All the code together would run as such:

In [None]:
from nes_py.wrappers import JoypadSpace
import gym_super_mario_bros
from gym_super_mario_bros.actions import SIMPLE_MOVEMENT
env = gym_super_mario_bros.make('SuperMarioBros-v0')
env = JoypadSpace(env, SIMPLE_MOVEMENT)

done = True
for step in range(5000):
    if done:
        state = env.reset()
    state, reward, done, info = env.step(env.action_space.sample())
    env.render()

env.close()

## Appendix

### Action Spaces Available
These are the sets of actions available for the environment to use. For this, we can see different sets of actions the environment is able to use.
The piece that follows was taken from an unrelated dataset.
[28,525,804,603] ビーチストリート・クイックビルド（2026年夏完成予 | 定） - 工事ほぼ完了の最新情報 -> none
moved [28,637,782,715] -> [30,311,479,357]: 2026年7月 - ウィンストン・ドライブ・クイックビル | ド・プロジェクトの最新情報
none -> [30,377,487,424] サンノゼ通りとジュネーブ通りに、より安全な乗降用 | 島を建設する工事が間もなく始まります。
Provided from [https://github.com/Kautenja/gym-super-mario-bros/blob/master/gym_super_mario_bros/actions.py].

``` Py
"""Static action sets for binary to discrete action space wrappers."""


# actions for the simple run right environment
RIGHT_ONLY = [
    ['NOOP'],
    ['right'],
    ['right', 'A'],
    ['right', 'B'],
    ['right', 'A', 'B'],
]

# actions for very simple movement
SIMPLE_MOVEMENT = [
    ['NOOP'],
    ['right'],
    ['right', 'A'],
    ['right', 'B'],
    ['right', 'A', 'B'],
    ['A'],
    ['left'],
]


# actions for more complex movement
COMPLEX_MOVEMENT = [
    ['NOOP'],
    ['right'],
    ['right', 'A'],
    ['right', 'B'],
    ['right', 'A', 'B'],
    ['A'],
    ['left'],
    ['left', 'A'],
    ['left', 'B'],
    ['left', 'A', 'B'],
    ['down'],
    ['up'],
]
```

### Random Stages

Random stage selection environment allows us to select random stages and provide a single attempt to clear it. The death will lead to a reset and the environment will randomly select a new stage. To use this, we append `RandomStages` to the `SuperMarioBros` id. 

``` py
gym.make('SuperMarioBrosRandomStages-v0', stages=['1-4', '2-4', '3-4', '4-4'])
```

We could also seed random stage selection using the `seed` method of the env (`env.seed(222)`) before calls to reset. We could also put the seed into the reset (`reset(seed=222)`).